I am an NC State Environmental Technology Grad (Undergrad and Masters) but this is entirely 100% a self taught hobby! RU-vid is just me sharing my experiences, costs me more than I make so that tells you I just enjoy the process
I been seeing that some people had bad germination with the Eagle seed clearfields. I plant the Lonesome Dove clearfield from Seed ranch. Have for 4 years and always have good luck. I can buy 5 lbs for about $70 or so and it's enough for 1 acre planting on rows.
Great to know! I paid $150 for 10lbs so that's about the same. Might switch it up! Or say fuc it on the sunflowers and go to all millet. So much easier
It would have to be incorporated into the soil some how, i.e disc, till etc. and I am afraid that would damage what is trying to come in. Plus, the timing would be too late to dry out of the doves I think. Learning year! I can always "plant wheat" the week before the season comes in
Forgot to mention, we spread fertilizer all through that back millet field before we drilled the sunflowers playing around with that planter. Put 100lbs of N back there.

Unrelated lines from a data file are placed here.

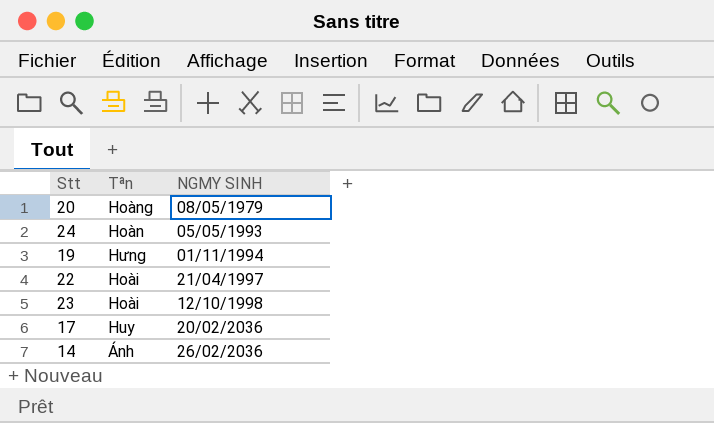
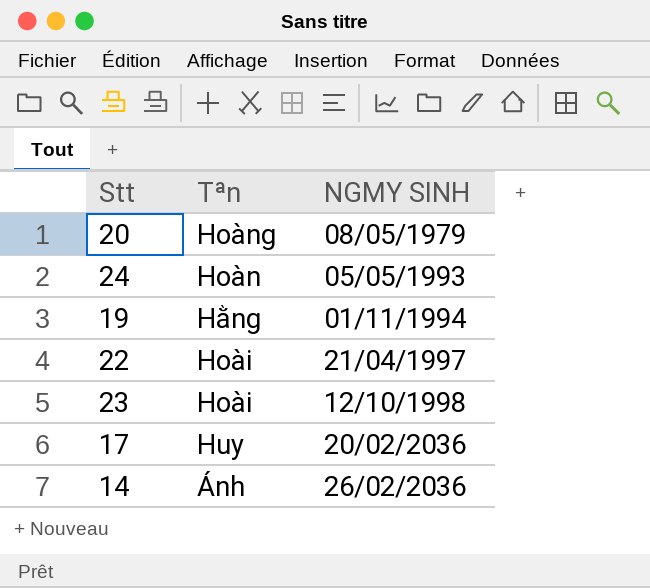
19 | Tªn: Hưng -> Hằng

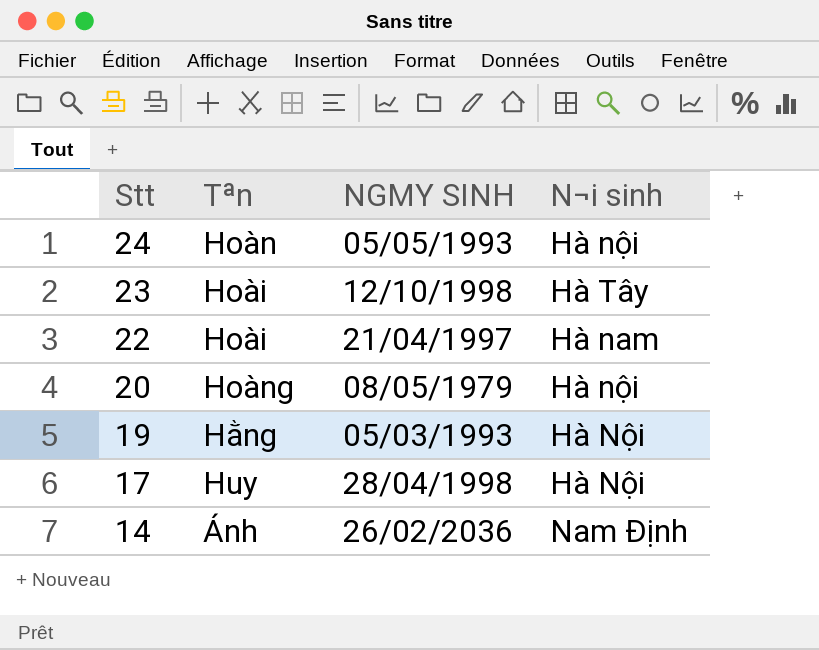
row order: NGΜY SINH ascending -> Stt descending
column N¬i sinh | position: none -> 4
19 | NGΜY SINH: 01/11/1994 -> 05/03/1993
17 | NGΜY SINH: 20/02/2036 -> 28/04/1998

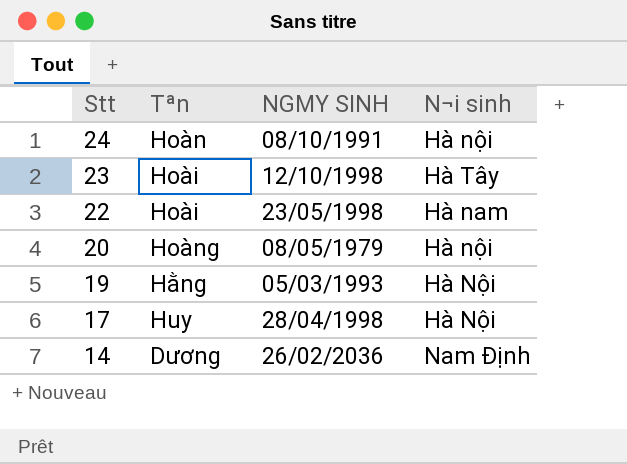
24 | NGΜY SINH: 05/05/1993 -> 08/10/1991
22 | NGΜY SINH: 21/04/1997 -> 23/05/1998
14 | Tªn: Ánh -> Dương

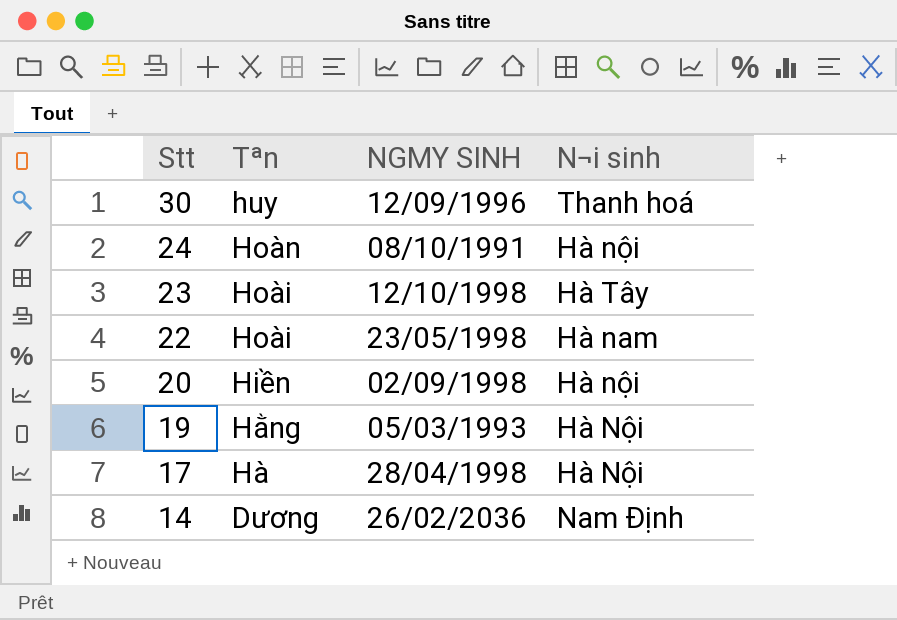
row 30: none -> huy | 12/09/1996 | Thanh hoá
20 | Tªn: Hoàng -> Hiền
20 | NGΜY SINH: 08/05/1979 -> 02/09/1998
17 | Tªn: Huy -> Hà

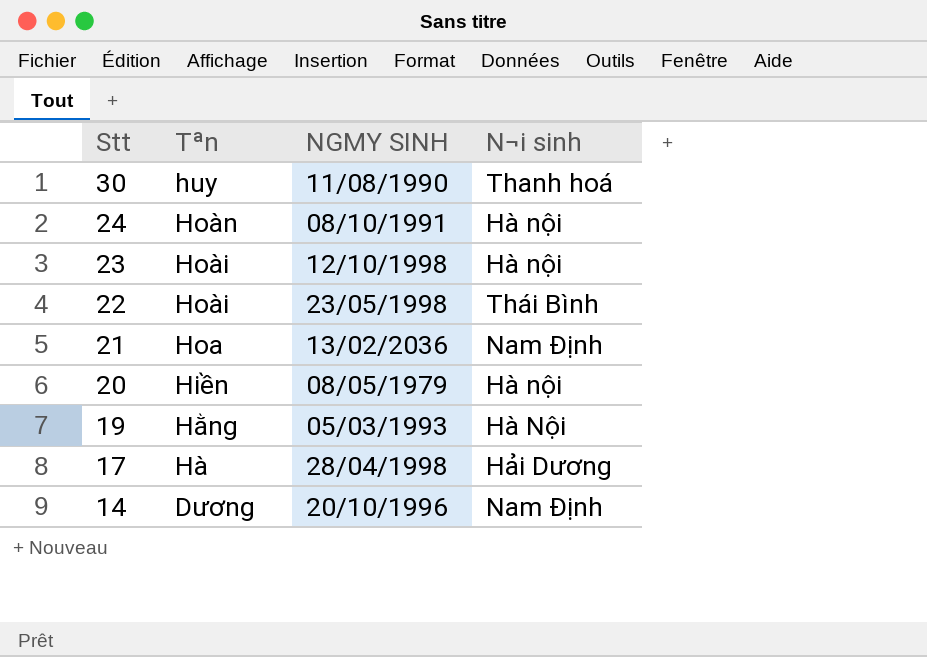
30 | NGΜY SINH: 12/09/1996 -> 11/08/1990
23 | N¬i sinh: Hà Tây -> Hà nội
22 | N¬i sinh: Hà nam -> Thái Bình
row 21: none -> Hoa | 13/02/2036 | Nam Định
20 | NGΜY SINH: 02/09/1998 -> 08/05/1979
17 | N¬i sinh: Hà Nội -> Hải Dương
14 | NGΜY SINH: 26/02/2036 -> 20/10/1996

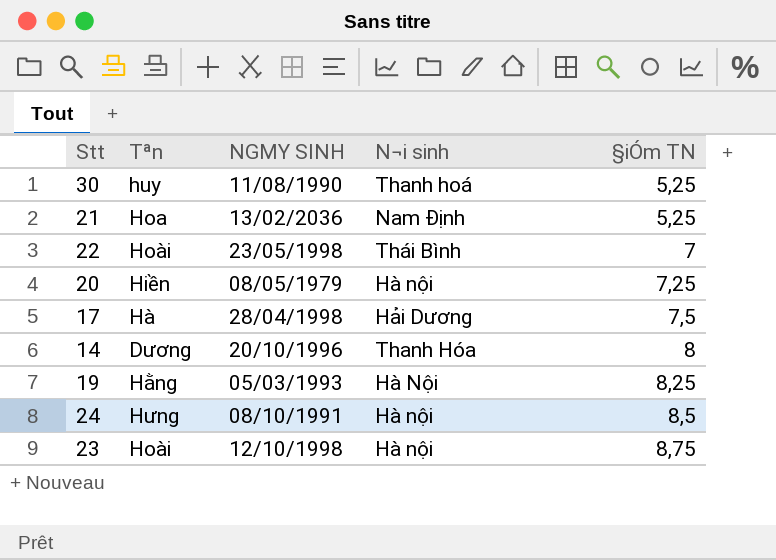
row order: Stt descending -> §iÓm TN ascending
column §iÓm TN | position: none -> 5
14 | N¬i sinh: Nam Định -> Thanh Hóa
24 | Tªn: Hoàn -> Hưng

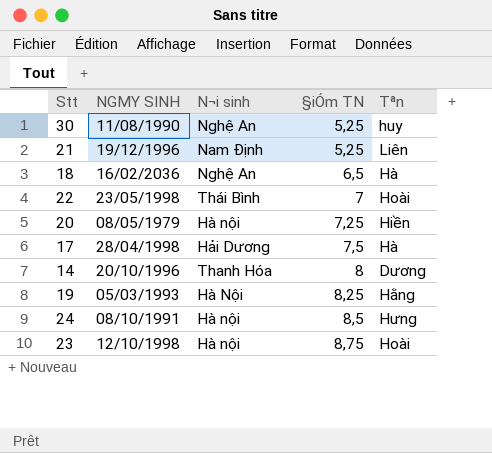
column Tªn | position: 2 -> 5
30 | N¬i sinh: Thanh hoá -> Nghệ An
21 | NGΜY SINH: 13/02/2036 -> 19/12/1996
21 | Tªn: Hoa -> Liên
row 18: none -> 16/02/2036 | Nghệ An | 6,5 | Hà

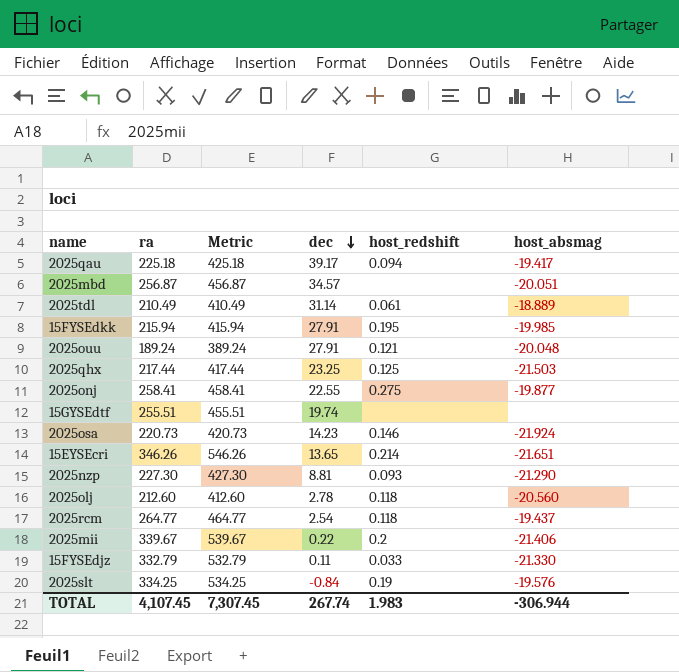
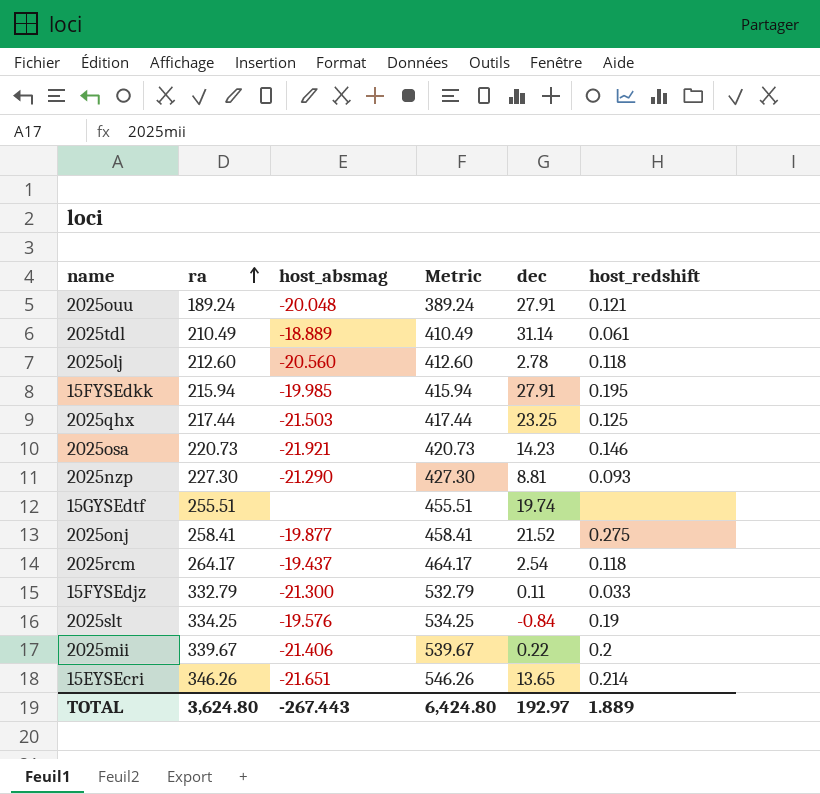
row order: dec descending -> ra ascending
column host_absmag | position: 6 -> 3
row 2025qau: 225.18 | 425.18 | 39.17 | 0.094 | -19.417 -> none
row 2025mbd: 256.87 | 456.87 | 34.57 | none | -20.051 -> none
2025osa | host_absmag: -21.924 -> -21.921
2025onj | dec: 22.55 -> 21.52
2025rcm | ra: 264.77 -> 264.17
2025rcm | Metric: 464.77 -> 464.17
15FYSEdjz | host_absmag: -21.330 -> -21.300
TOTAL | ra: 4,107.45 -> 3,624.80
TOTAL | host_absmag: -306.944 -> -267.443
TOTAL | Metric: 7,307.45 -> 6,424.80
TOTAL | dec: 267.74 -> 192.97
TOTAL | host_redshift: 1.983 -> 1.889

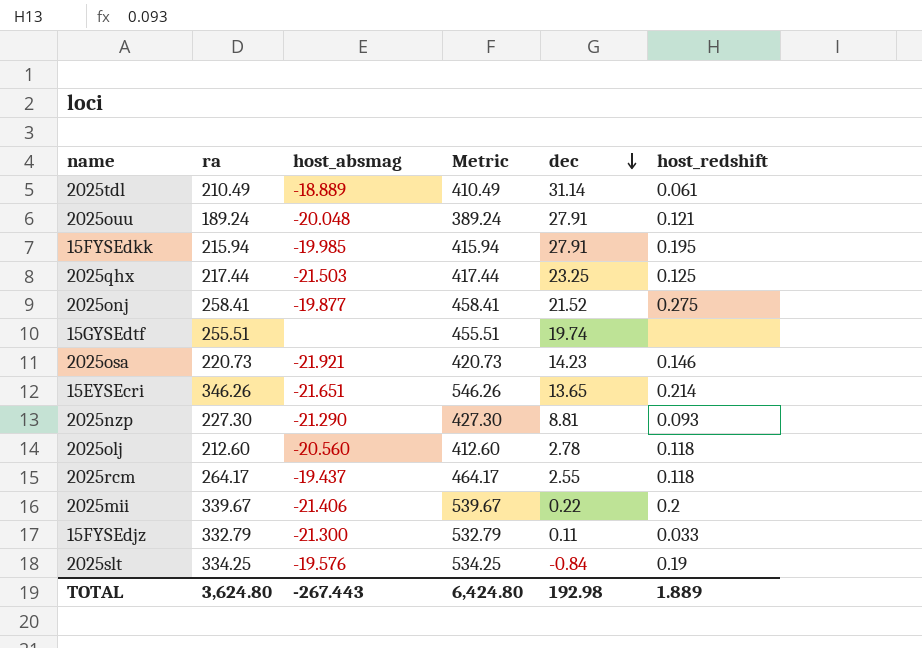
row order: ra ascending -> dec descending
2025rcm | dec: 2.54 -> 2.55
TOTAL | dec: 192.97 -> 192.98

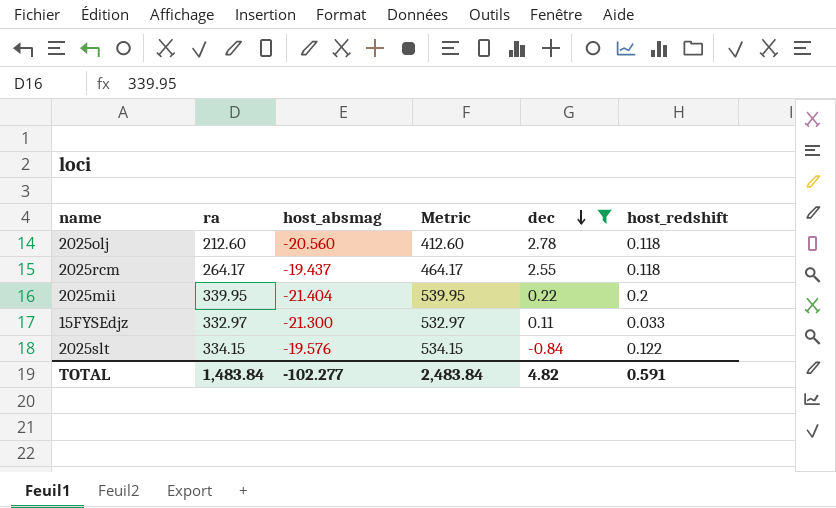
filter: none -> dec <= 2.78
2025mii | ra: 339.67 -> 339.95
2025mii | host_absmag: -21.406 -> -21.404
2025mii | Metric: 539.67 -> 539.95
15FYSEdjz | ra: 332.79 -> 332.97
15FYSEdjz | Metric: 532.79 -> 532.97
2025slt | ra: 334.25 -> 334.15
2025slt | Metric: 534.25 -> 534.15
2025slt | host_redshift: 0.19 -> 0.122
TOTAL | ra: 3,624.80 -> 1,483.84
TOTAL | host_absmag: -267.443 -> -102.277
TOTAL | Metric: 6,424.80 -> 2,483.84
TOTAL | dec: 192.98 -> 4.82
TOTAL | host_redshift: 1.889 -> 0.591

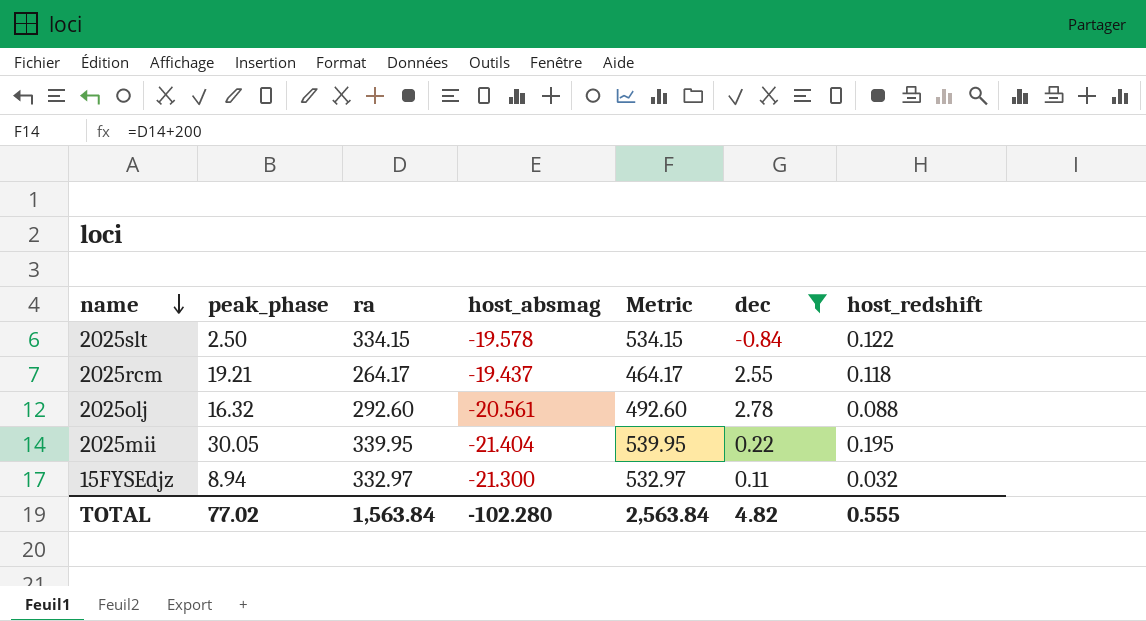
row order: dec descending -> name descending
column peak_phase | position: none -> 2
2025slt | host_absmag: -19.576 -> -19.578
2025olj | ra: 212.60 -> 292.60
2025olj | host_absmag: -20.560 -> -20.561
2025olj | Metric: 412.60 -> 492.60
2025olj | host_redshift: 0.118 -> 0.088
2025mii | host_redshift: 0.2 -> 0.195
15FYSEdjz | host_redshift: 0.033 -> 0.032
TOTAL | ra: 1,483.84 -> 1,563.84
TOTAL | host_absmag: -102.277 -> -102.280
TOTAL | Metric: 2,483.84 -> 2,563.84
TOTAL | host_redshift: 0.591 -> 0.555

Checked my sunflower field today. No deer tracks, but not a lot of sunflowers either. I just have big patches where nothing came up. Oh well, we'll just have to see what happens. I need to go out there Tuesday and spray the post emergent as the weeds are starting to pop up now.
We’ve had a lot of rain and heat in Alabama and our broadcasted sunflowers are doing great. I’ve wanted a planter to do them in rows for years now, but I’m content with how great it’s working broadcast seeding. Light disk, cultipack, and apply pre emergents seem to work great here. I think deer density is less around my parts, so knock on wood predation hasn’t been an issue. I left some strips of clover between the sunflowers this year to drive the atv up and down and apply herbicides. It seemed to work great. Sunflower strips are just wide enough to cover with the spray gun.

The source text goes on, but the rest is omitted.